Metadata-Version: 2.4
Name: dramatiq-workflow
Version: 0.3.0
Summary: A library for running workflows (chains and groups of tasks) using the Python background task processing library dramatiq.
Home-page: https://github.com/Outset-AI/dramatiq-workflow
Author: Outset
Author-email: engineering@outset.ai
Classifier: Programming Language :: Python :: 3
Classifier: License :: OSI Approved :: MIT License
Classifier: Operating System :: OS Independent
Requires-Python: >=3.10
Description-Content-Type: text/markdown
License-File: LICENSE
Requires-Dist: dramatiq>=1.10.0
Dynamic: author
Dynamic: author-email
Dynamic: classifier
Dynamic: description
Dynamic: description-content-type
Dynamic: home-page
Dynamic: license-file
Dynamic: requires-dist
Dynamic: requires-python
Dynamic: summary

# dramatiq-workflow

[![Run Tests](https://github.com/Outset-AI/dramatiq-workflow/actions/workflows/test.yml/badge.svg)](https://github.com/Outset-AI/dramatiq-workflow/actions/workflows/test.yml)
[![PyPI version](https://badge.fury.io/py/dramatiq-workflow.svg)](https://badge.fury.io/py/dramatiq-workflow)

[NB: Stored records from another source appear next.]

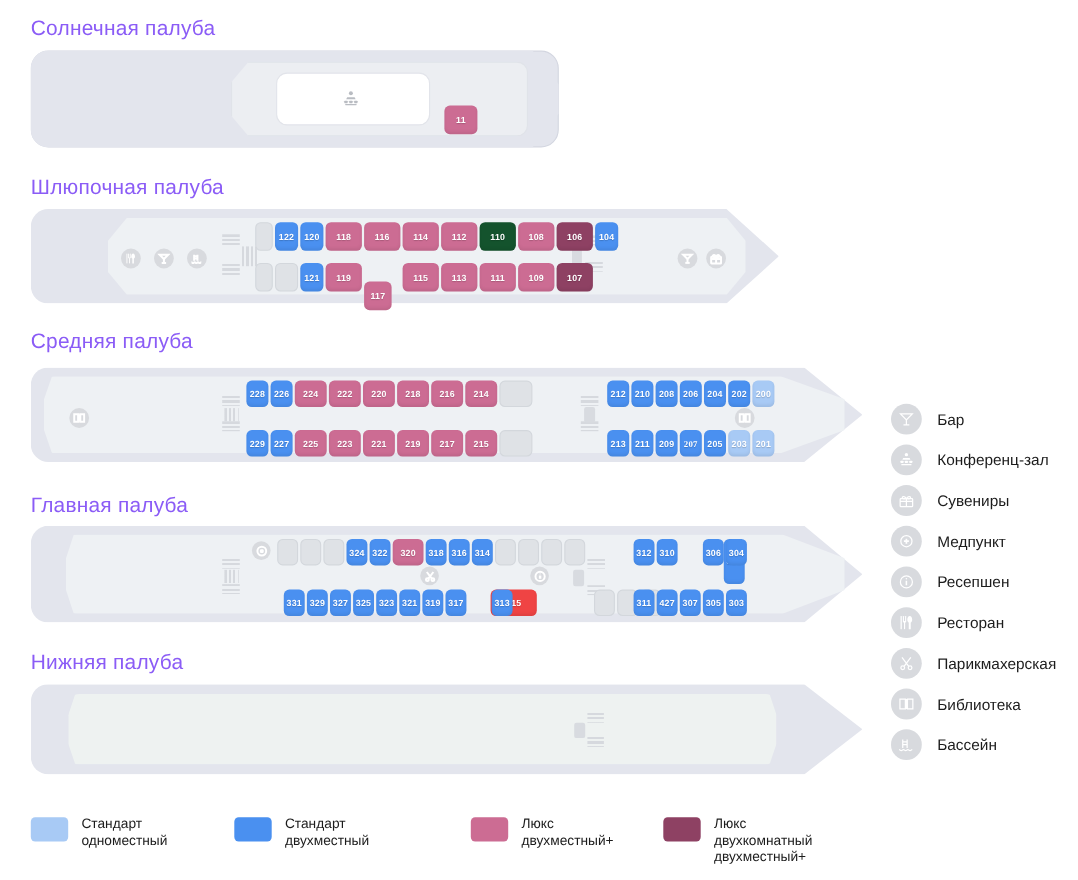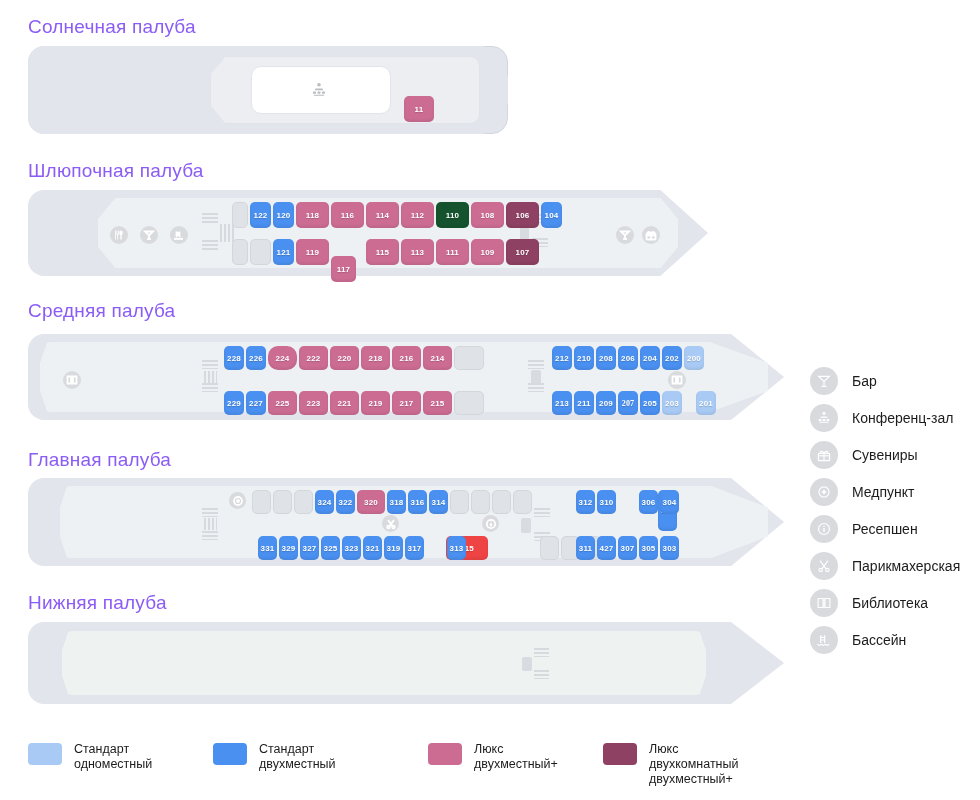--- a/index.html
+++ b/index.html
@@ -273,21 +273,21 @@
   <div class="stair" style="left:202px; top:360px; width:16px; height:9px;"></div>
   <div class="stair" style="left:202px; top:383px; width:16px; height:9px;"></div>
   <div class="comb" style="left:204px; top:371px; width:13px; height:12px;"></div>
   <div class="stair" style="left:528px; top:360px; width:16px; height:9px;"></div>
   <div class="stair" style="left:528px; top:383px; width:16px; height:9px;"></div>
   <div class="lift" style="left:531px; top:370px; width:10px; height:14px;"></div>
 
   <div id="middle-top-row">
       <div class="cabin" style="left: 224px; top: 346px; width: 20px; height: 24px; background: rgb(74, 144, 240);">228</div>
       <div class="cabin" style="left: 246px; top: 346px; width: 20px; height: 24px; background: rgb(74, 144, 240);">226</div>
-      <div class="cabin" style="left: 268px; top: 346px; width: 29px; height: 24px; background: rgb(204, 108, 147); border-radius: 10px;">224</div>
+      <div class="cabin" style="left: 268px; top: 346px; width: 29px; height: 24px; background: rgb(204, 108, 147);">224</div>
       <div class="cabin" style="left: 299px; top: 346px; width: 29px; height: 24px; background: rgb(204, 108, 147);">222</div>
       <div class="cabin" style="left: 330px; top: 346px; width: 29px; height: 24px; background: rgb(204, 108, 147);">220</div>
       <div class="cabin" style="left: 361px; top: 346px; width: 29px; height: 24px; background: rgb(204, 108, 147);">218</div>
       <div class="cabin" style="left: 392px; top: 346px; width: 29px; height: 24px; background: rgb(204, 108, 147);">216</div>
       <div class="cabin" style="left: 423px; top: 346px; width: 29px; height: 24px; background: rgb(204, 108, 147);">214</div>
       <div class="cabin empty" style="left: 454px; top: 346px; width: 30px; height: 24px;"></div>
       <div class="cabin" style="left: 552px; top: 346px; width: 20px; height: 24px; background: rgb(74, 144, 240);">212</div>
       <div class="cabin" style="left: 574px; top: 346px; width: 20px; height: 24px; background: rgb(74, 144, 240);">210</div>
       <div class="cabin" style="left: 596px; top: 346px; width: 20px; height: 24px; background: rgb(74, 144, 240);">208</div>
       <div class="cabin" style="left: 618px; top: 346px; width: 20px; height: 24px; background: rgb(74, 144, 240);">206</div>
@@ -304,21 +304,21 @@
       <div class="cabin" style="left: 361px; top: 391px; width: 29px; height: 24px; background: rgb(204, 108, 147);">219</div>
       <div class="cabin" style="left: 392px; top: 391px; width: 29px; height: 24px; background: rgb(204, 108, 147);">217</div>
       <div class="cabin" style="left: 423px; top: 391px; width: 29px; height: 24px; background: rgb(204, 108, 147);">215</div>
       <div class="cabin empty" style="left: 454px; top: 391px; width: 30px; height: 24px;"></div>
       <div class="cabin" style="left: 552px; top: 391px; width: 20px; height: 24px; background: rgb(74, 144, 240);">213</div>
       <div class="cabin" style="left: 574px; top: 391px; width: 20px; height: 24px; background: rgb(74, 144, 240);">211</div>
       <div class="cabin" style="left: 596px; top: 391px; width: 20px; height: 24px; background: rgb(74, 144, 240);">209</div>
       <div class="cabin" style="left: 618px; top: 391px; width: 20px; height: 24px; background: rgb(74, 144, 240); font-family: Liberation Serif, serif;">207</div>
       <div class="cabin" style="left: 640px; top: 391px; width: 20px; height: 24px; background: rgb(74, 144, 240);">205</div>
       <div class="cabin" style="left: 662px; top: 391px; width: 20px; height: 24px; background: rgb(168, 202, 245);">203</div>
-      <div class="cabin" style="left: 684px; top: 391px; width: 20px; height: 24px; background: rgb(168, 202, 245); margin-left: 12px;">201</div>
+      <div class="cabin" style="left: 684px; top: 391px; width: 20px; height: 24px; background: rgb(168, 202, 245);">201</div>
     </div>
 
   <div class="deck-title" style="left:28px; top:449px;">Главная палуба</div>
 
   <div class="hull" style="left:28px; top:478px; width:756px; height:88px; background:#e3e5ed; border-radius:16px; clip-path:polygon(0% 0%, 93% 0%, 100% 50%, 93% 100%, 0% 100%); border:none;"></div>
   <div class="inner-deck" style="left:60px; top:486px; width:708px; height:72px; border:none; background:#eef1f4; border-radius:10px; clip-path:polygon(1% 0%, 92% 0%, 100% 30%, 100% 70%, 92% 100%, 1% 100%, 0% 70%, 0% 30%);"></div>
 
   <div class="svc" style="left:229px; top:492px; width:17px; height:17px;">
     <svg width="12" height="12" viewBox="0 0 24 24" fill="none" stroke="#ffffff" stroke-width="1.8">
       <circle cx="12" cy="12" r="8"></circle>
@@ -445,20 +445,33 @@
           <svg width="16" height="16" viewBox="0 0 24 24" fill="none" stroke="#ffffff" stroke-width="1.7">
             <circle cx="12" cy="12" r="8.2"></circle>
             <line x1="12" y1="10.6" x2="12" y2="16.4" stroke-width="2.1"></line>
             <circle cx="12" cy="7.7" r="1.1" fill="#ffffff" stroke="none"></circle>
           </svg>
         </div>
         <div class="lbl">Ресепшен</div>
       </div>
       <div class="svc-row">
         <div class="ico">
+          <svg width="16" height="16" viewBox="0 0 24 24" fill="#ffffff">
+            <rect x="4" y="3" width="1.7" height="18" rx=".7"></rect>
+            <rect x="7.2" y="3" width="1.5" height="8" rx=".6"></rect>
+            <rect x="10.2" y="3" width="1.5" height="8" rx=".6"></rect>
+            <rect x="7.2" y="9.8" width="4.5" height="1.6" rx=".6"></rect>
+            <rect x="8.7" y="11" width="1.6" height="10" rx=".6"></rect>
+            <path d="M16.6 3c1.9 0 3.3 2.3 3.3 5.1 0 1.9-.9 3.3-2 3.8V21h-2.7v-9.1c-1.1-.5-2-1.9-2-3.8C13.2 5.3 14.7 3 16.6 3z"></path>
+          </svg>
+        </div>
+        <div class="lbl">Ресторан</div>
+      </div>
+      <div class="svc-row">
+        <div class="ico">
           <svg width="16" height="16" viewBox="0 0 24 24" fill="none" stroke="#ffffff" stroke-width="1.7">
             <circle cx="7" cy="18" r="2.5"></circle>
             <circle cx="17" cy="18" r="2.5"></circle>
             <path d="M8.8 16.2L18 4M15.2 16.2L6 4"></path>
           </svg>
         </div>
         <div class="lbl">Парикмахерская</div>
       </div>
       <div class="svc-row">
         <div class="ico">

`dramatiq-workflow` allows running workflows (chains and groups of tasks) using
the Python background task processing library [dramatiq](https://dramatiq.io/).

## Sponsors

[![Outset](docs/outset-logo.svg)](https://outset.ai)

## Motivation

While dramatiq allows running tasks in parallel via groups, and in sequence via
pipelines, it does not provide a way to combine these two concepts.
`dramatiq-workflow` aims to fill this gap and allows creating complex
workflows, similar to the canvas feature in Celery.

## Features

- Define workflows with tasks running in parallel and in sequence using chains
  and groups.
- Nest chains and groups of tasks to create complex workflows.
- Schedules workflows to run in the background using dramatiq.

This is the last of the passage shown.